野村誠の作曲日記

作曲家の日記です。ちなみに、野村誠のホームページは、こちらhttp://www.makotonomura.net/

第3回だじゃれ音楽研究大会

 本日、「第3回だじゃれ音楽研究大会」を開催しました。こちら、主催者の一人として、本当に手応えを感じたイベントで、良い意味で心底アマチュアの力を感じた一日でした。圧巻だったのは、分科会。90分の間に、3つの会場で、(5分―15分程度の)約30のプログラムが同時開催。内容は、音響物理学の説明、手作り楽器体験、DV問題の啓発する歌曲の練習、即興アンサンブル、すたすたスタッカート(の習得法)、いきのこるキノコの話、都道府県の暗記法、夫が語る夫SAY(=おっとせい)、だじゃれ創作法、ゴスペル体験、ホラ貝でほら吹き供養、言葉でダンス、カッパのカメ楽器体験、カエルの鳴き声、(女性に人気の)メイクの講座、などなど。雑多で濃密な演目の数々に、身内ながら驚嘆。
 通常、アマチュアの音楽活動と言うと、吹奏楽団、合唱団、ロックバンドなど、色々あるのですが、だじゃ研(=だじゃれ音楽研究会)のようなクリエイティブなアマチュア音楽活動は、決して多くありません。市民文化祭などで発表されるアマチュア音楽の多くは、家族や友人が観客として来場するものの、新しい芸術文化が生まれてくるような場と感じられることなど、希有だと思います。
 でも、アマチュアにはそういう可能性がある。職業的なプロの音楽家の音楽が、クオリティを求められるために保守的になりがちなのに対して、アマチュアは純粋に楽しめばいい。純粋に、愛好家として、好き放題やれる強みがあります。アマチュアこそ、自由に勇気を持って何でもできるはずなのです。しかし、多くのアマチュアはプロの模倣に留まり、プロの音楽家よりも保守的であることの方が多いのです。しかし、アマチュアこそ、リスクを冒すことができる真の文化創造者になり得る、ということを、本日の「第3回だじゃれ音楽研究大会」が大きく物語っていました。
 本日の研究大会では、司会、基調講演、コンサート、講座、ワークショップのほとんどの演目は、だじゃ研メンバーが考案し、メンバー自身が進行しました。
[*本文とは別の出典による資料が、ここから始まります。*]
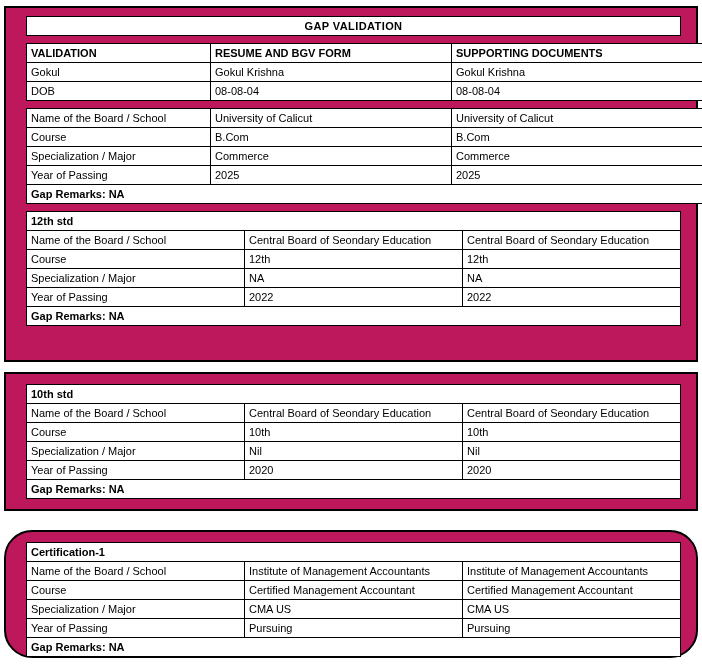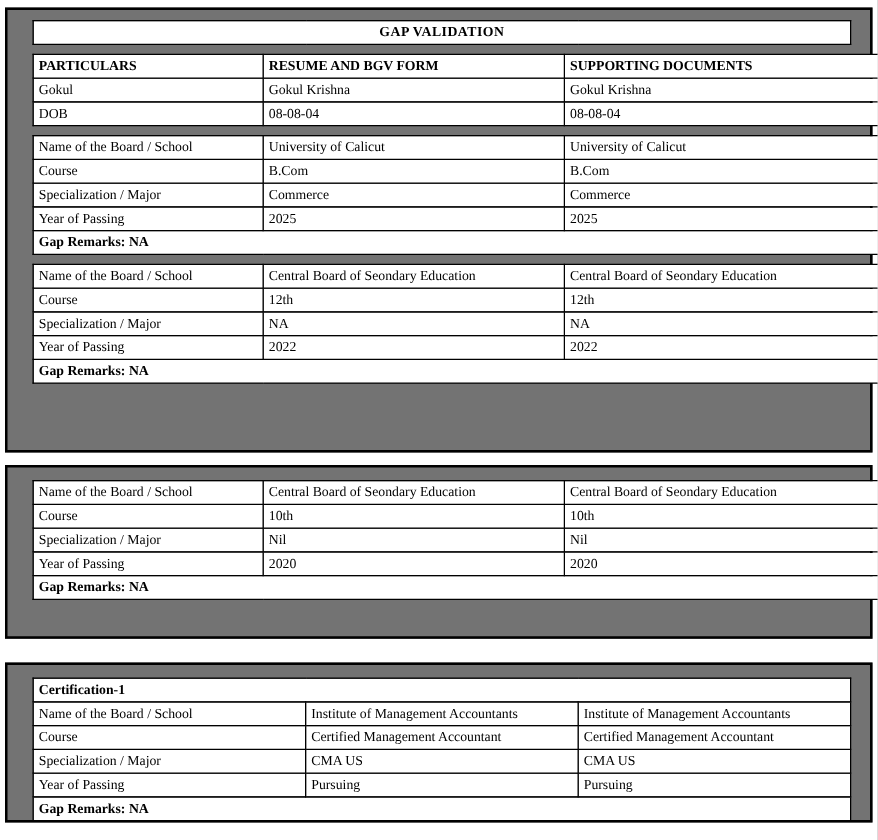--- a/index.html
+++ b/index.html
@@ -27,8 +27,7 @@
     right: 4px;
     border: 2px solid #000000;
     box-sizing: border-box;
-    background: #737373;
-    font-family: Liberation Serif, serif;
+    background: #be185d;
   }
   .inner {
     padding: 8px 14px 8px 20px;

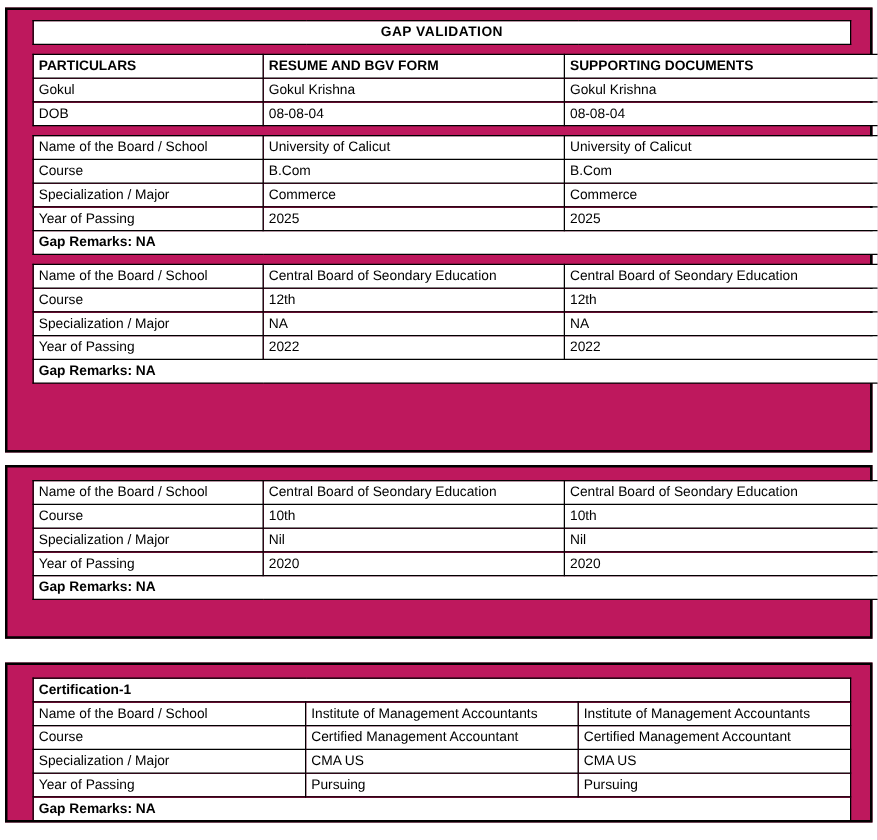--- a/index.html
+++ b/index.html
@@ -96,7 +96,7 @@
       <table class="grid">
         <tbody>
             <tr>
-          <td class="hdr col-a">PARTICULARS</td>
+          <td class="hdr col-a">VALIDATION</td>
           <td class="hdr col-b">RESUME AND BGV FORM</td>
           <td class="hdr col-c">SUPPORTING DOCUMENTS</td>
         </tr>

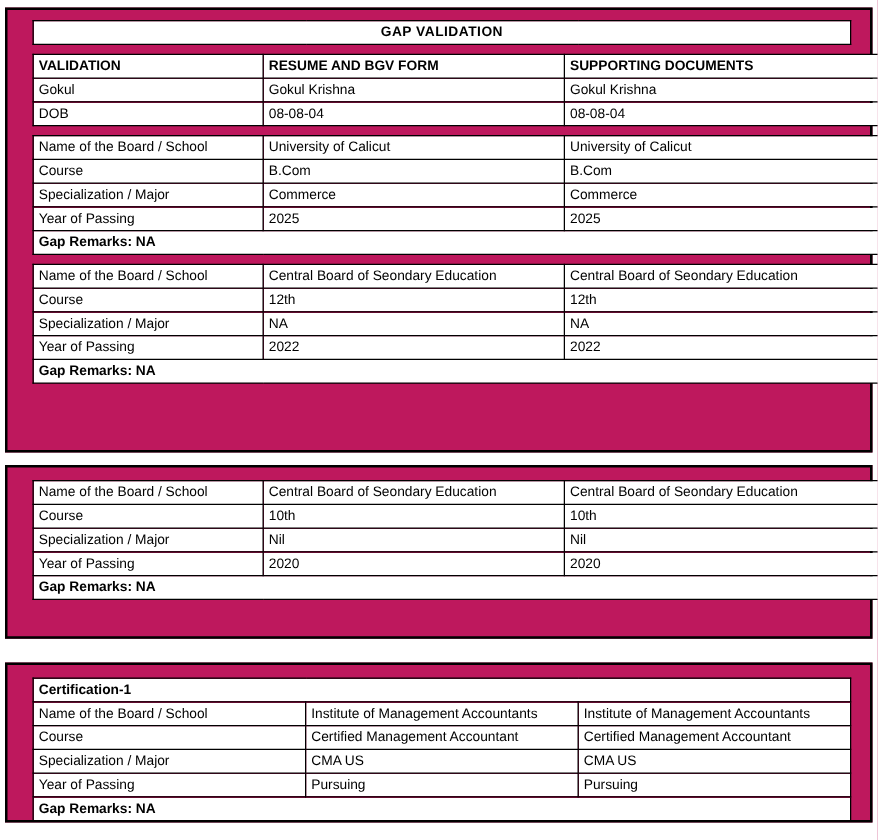--- a/index.html
+++ b/index.html
@@ -147,6 +147,9 @@
 
       <table class="grid">
         <tbody>
+            <tr>
+          <td class="section" colspan="3">12th std</td>
+        </tr>
         <tr>
           <td class="label col-a">Name of the Board / School</td>
           <td class="col-b">Central Board of Seondary Education</td>

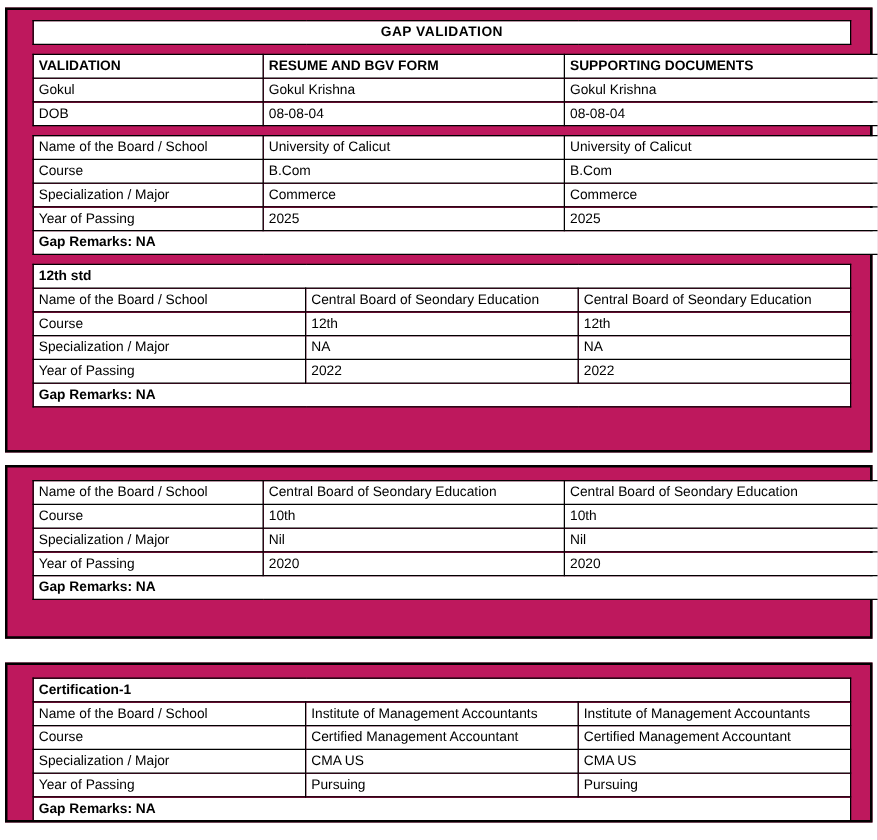--- a/index.html
+++ b/index.html
@@ -182,6 +182,9 @@
     <div class="inner" style="padding-top:10px;">
       <table class="grid">
         <tbody>
+            <tr>
+          <td class="section" colspan="3">10th std</td>
+        </tr>
         <tr>
           <td class="label col-a">Name of the Board / School</td>
           <td class="col-b">Central Board of Seondary Education</td>

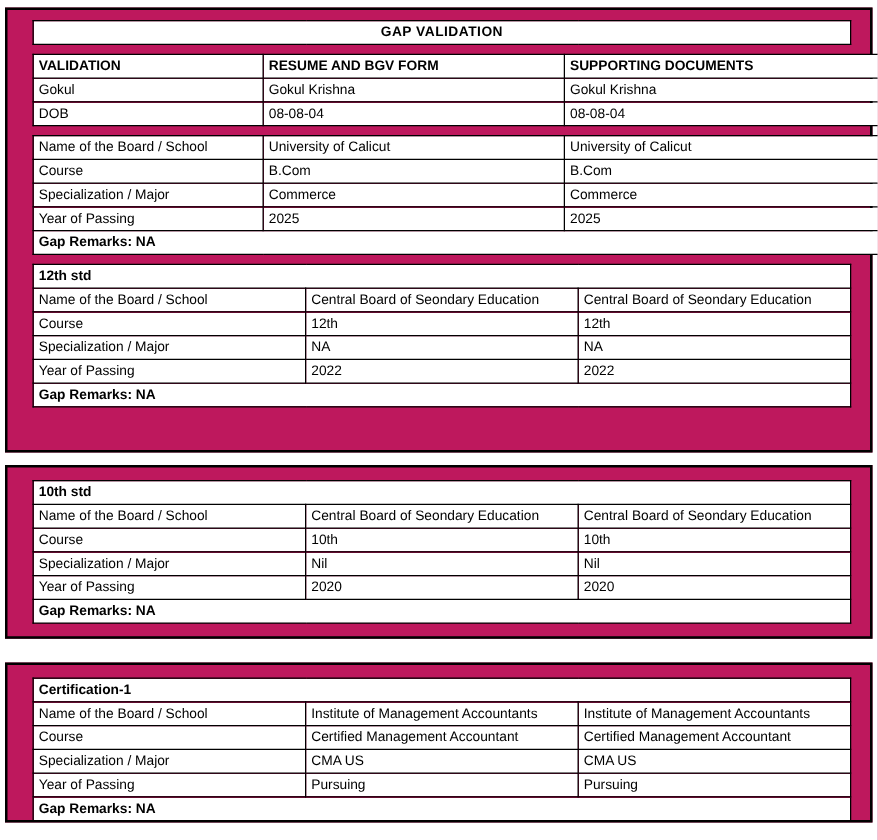--- a/index.html
+++ b/index.html
@@ -213,7 +213,7 @@
     </div>
   </div>
 
-  <div class="outer-box" style="top:530px; height:128px;">
+  <div class="outer-box" style="top:530px; height:128px;border-radius:28px;">
     <div class="inner" style="padding-top:10px;">
       <table class="grid">
         <tbody>

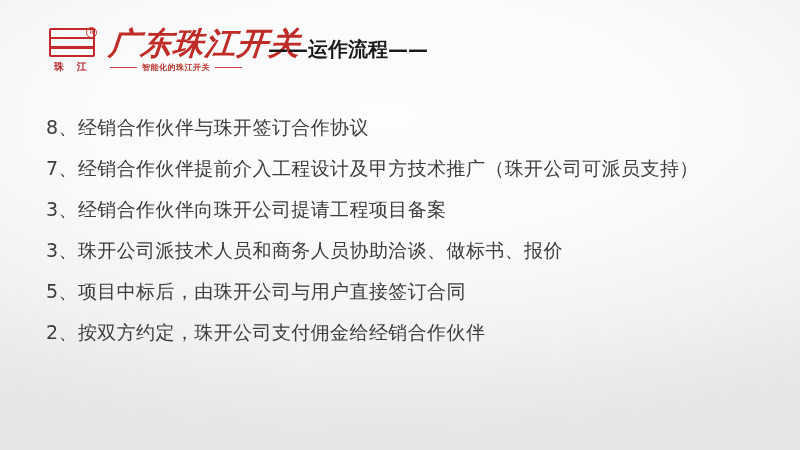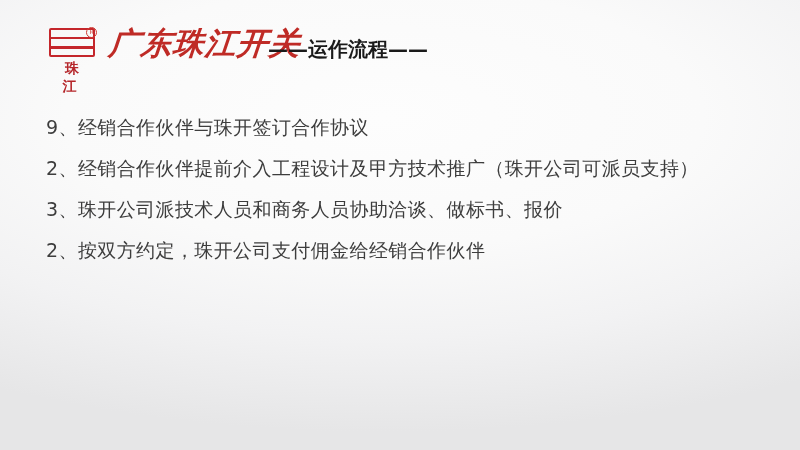--- a/index.html
+++ b/index.html
@@ -87,9 +87,8 @@
     margin-top: 3px;
     margin-left: 3px;
     width: 46px;
-    text-align: center;
     color: #b5262a;
-    font-size: 14px;
+    font-size: 10px;
     letter-spacing: 5px;
     text-indent: 5px;
     font-weight: bold;

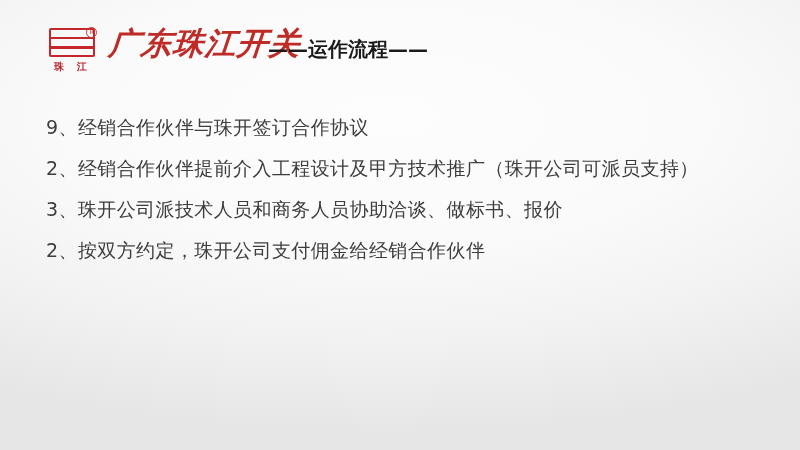--- a/index.html
+++ b/index.html
@@ -180,6 +180,11 @@
 
       <div class="logo-words">
         <div class="logo-name">广东珠江开关</div>
+        <div class="logo-tagline">
+          <span class="rule"></span>
+          <span class="tag-text">智能化的珠江开关</span>
+          <span class="rule"></span>
+        </div>
       </div>
 
     </div>

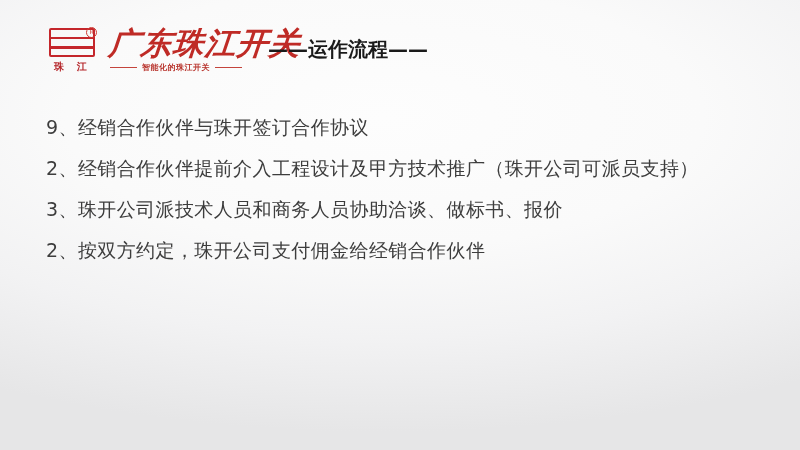--- a/index.html
+++ b/index.html
@@ -194,7 +194,7 @@
   </div>
 
   <div class="steps">
-    <div class="step-line">9、经销合作伙伴与珠开签订合作协议</div>
+    <div class="step-line">8、经销合作伙伴与珠开签订合作协议</div>
     <div class="step-line">2、经销合作伙伴提前介入工程设计及甲方技术推广（珠开公司可派员支持）</div>
     <div class="step-line">3、珠开公司派技术人员和商务人员协助洽谈、做标书、报价</div>
     <div class="step-line">2、按双方约定，珠开公司支付佣金给经销合作伙伴</div>

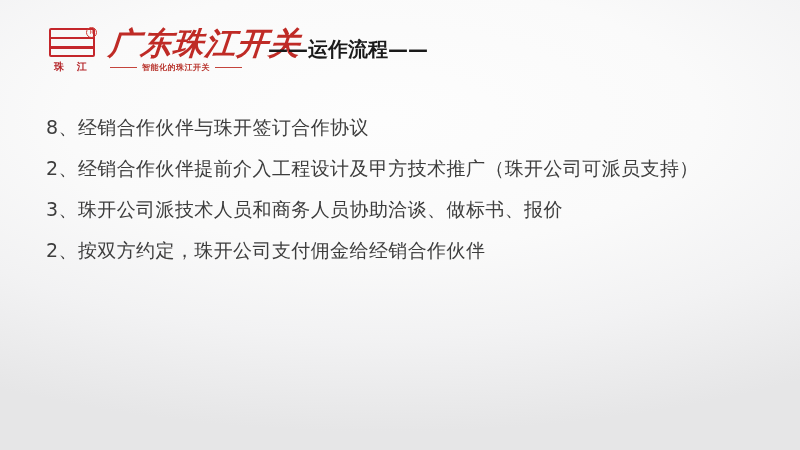--- a/index.html
+++ b/index.html
@@ -195,7 +195,7 @@
 
   <div class="steps">
     <div class="step-line">8、经销合作伙伴与珠开签订合作协议</div>
-    <div class="step-line">2、经销合作伙伴提前介入工程设计及甲方技术推广（珠开公司可派员支持）</div>
+    <div class="step-line">7、经销合作伙伴提前介入工程设计及甲方技术推广（珠开公司可派员支持）</div>
     <div class="step-line">3、珠开公司派技术人员和商务人员协助洽谈、做标书、报价</div>
     <div class="step-line">2、按双方约定，珠开公司支付佣金给经销合作伙伴</div>
   </div>

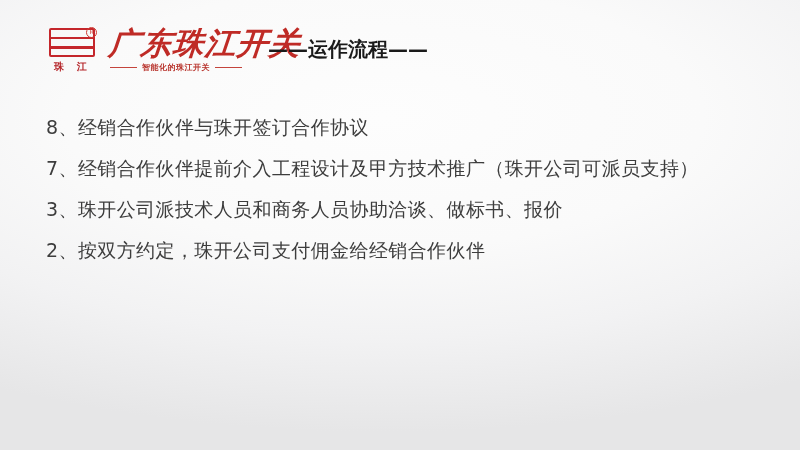--- a/index.html
+++ b/index.html
@@ -196,6 +196,7 @@
   <div class="steps">
     <div class="step-line">8、经销合作伙伴与珠开签订合作协议</div>
     <div class="step-line">7、经销合作伙伴提前介入工程设计及甲方技术推广（珠开公司可派员支持）</div>
+    <div class="step-line">3、经销合作伙伴向珠开公司提请工程项目备案</div>
     <div class="step-line">3、珠开公司派技术人员和商务人员协助洽谈、做标书、报价</div>
     <div class="step-line">2、按双方约定，珠开公司支付佣金给经销合作伙伴</div>
   </div>

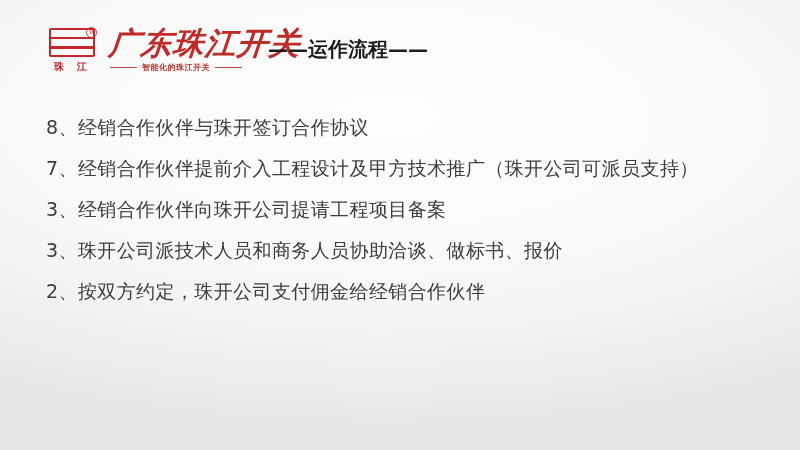--- a/index.html
+++ b/index.html
@@ -198,6 +198,7 @@
     <div class="step-line">7、经销合作伙伴提前介入工程设计及甲方技术推广（珠开公司可派员支持）</div>
     <div class="step-line">3、经销合作伙伴向珠开公司提请工程项目备案</div>
     <div class="step-line">3、珠开公司派技术人员和商务人员协助洽谈、做标书、报价</div>
+    <div class="step-line">5、项目中标后，由珠开公司与用户直接签订合同</div>
     <div class="step-line">2、按双方约定，珠开公司支付佣金给经销合作伙伴</div>
   </div>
しつこいですが、これらが、半端なく多様で、半端なく面白かった。(ぼくを含む)アーティストやアート関係者のほとんどが、「高尚」な「芸術」という衣を脱ごうとしても、なかなか逸脱することに苦労し、いつまでも旧来の「芸術」の枠に囚われてしまったりします。「だじゃれ」を言うのには勇気がいるし、「駄作」になることを恐れずに発表することも勇気がいる。現代のアートに停滞や閉塞感があるとすれば、そうした勇気のないプロフェッショナリズムの弊害が大きいはずです。もちろんプロの音楽家が培ってきた能力や技術は素晴らしいのは、言うまでもありませんし、それを否定する気はさらさらありません。でも、プロは、もっともっとアマチュアから学べると思うのです。
 最近、各地でワークショップ・ファシリテーター育成講座のようなものが開催されたりしています。「千住だじゃれ音楽祭」は、人材育成として企図されたものでないにも関わらず、かように多種多様なファシリテーターが育成されてしまいました。これは、想定外の副産物でした。2011年より8年間もプロジェクトを継続させていただいた成果が、じわじわと現れているのだと思います。今こそ声を大にして言えます。税金を投じて一部の愛好家の趣味の場を育んでいただけではないのです。税金を投じて愛好家の趣味の場を保証し、その成果として、それらの愛好家が他の市民に対して開かれた講座の講師を担える人材に成長し、市民による市民のための芸術文化活動が実現しているのです。
 今から23年前、イギリスのヨーク大学の教授だったジョン・ペインターから、「マコトが200人いたら、マコトをイギリス中の学校に派遣することができる。しかし、マコトは1人しかいない。どうしたらいいと思う?」と問いかけられたことを思い出します。もうジョン・ペインターは故人となってしまったけれども、彼に伝えたいのです。だじゃ研のことを。マコト一人では体現できないことを、彼ら/彼女らとともに実現できていることを。
 ということで、8年目で「千住だじゃれ音楽祭」は、ここまで来ました。結成10周年となる2020年どころか、2021年以降も「だじゃれ音楽」はしぶとく続いていくことでしょう。オリンピック・パラリンピックが終わった後、2021年以降の東京でのアートの展開について、どんなビジョンがあるのかと尋ねる人への回答として、今日の「第3回だじゃれ音楽研究大会」を提示したい。2020年代になると、今日のだじゃ研のような活動がたくさん起こってくる予感がします。今日は、確かにそんな手応えを感じました。後に、2018年12月22日は、歴史の転換点と語られることでしょう。しばらく、今日の出来事の意味を考えてみたいと思います。そこに、アートの未来があると直感するからです。
 「ボロボロボレロ」と「ハチャケチャ」の余韻に浸りながら、打ち上げでも、佐久間さん、だじゃ研の皆さん、純子さんや音まちスタッフのみんなと語り合いました。ああ、こんな場面に遭遇できるなんて!次は、どこに行くんだろう。ワクワクします。